■ EXERCISE DESCRIPTION:
Run through the records and show each line that includes the string "shopper".

── STORED DATA ──

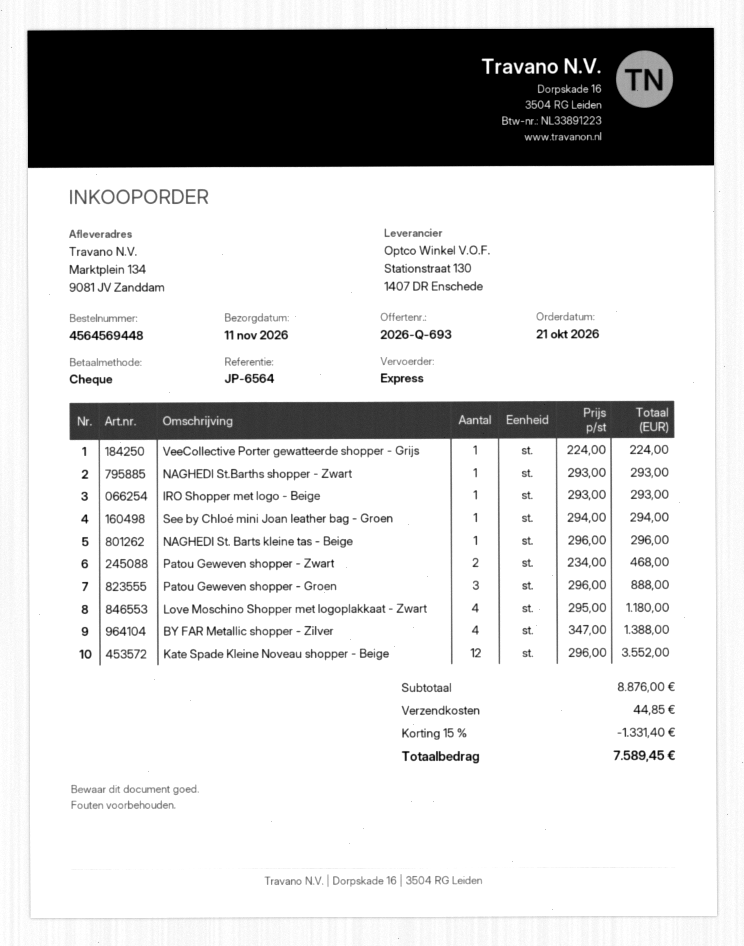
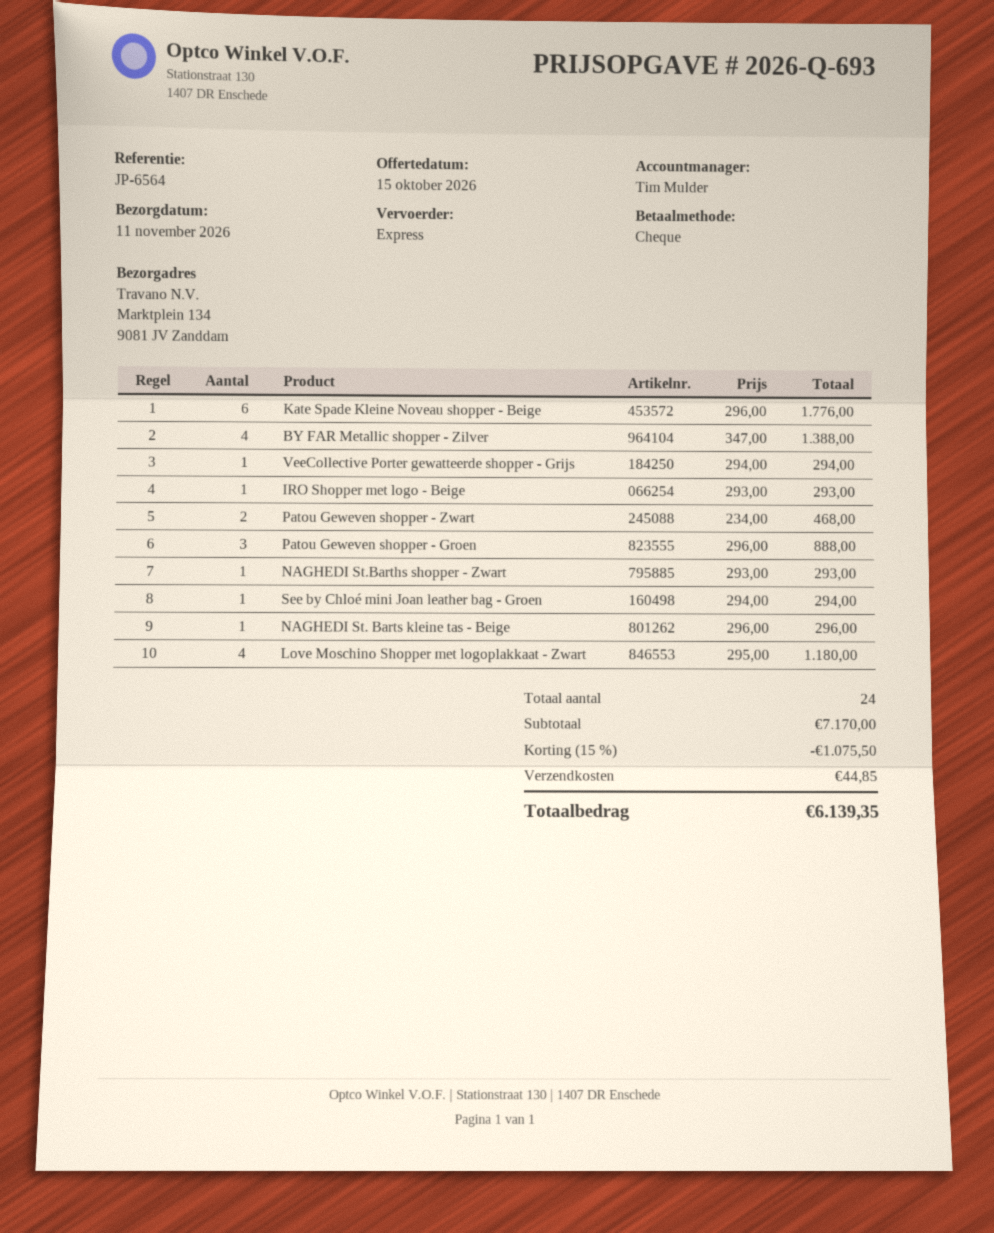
VeeCollective Porter gewatteerde shopper - Grijs: 1 x 224.00 = 224.00 -> 1 x 294.00 = 294.00
Kate Spade Kleine Noveau shopper - Beige: 12 x 296.00 = 3552.00 -> 6 x 296.00 = 1776.00
subtotal: 8876.00 -> 7170.00
discount: 15% = 1331.40 -> 15% = 1075.50
total: 7589.45 -> 6139.35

───

■ WORKED SOLUTION:
VeeCollective Porter gewatteerde shopper - Grijs: 1 x 224.00 = 224.00 -> 1 x 294.00 = 294.00
Kate Spade Kleine Noveau shopper - Beige: 12 x 296.00 = 3552.00 -> 6 x 296.00 = 1776.00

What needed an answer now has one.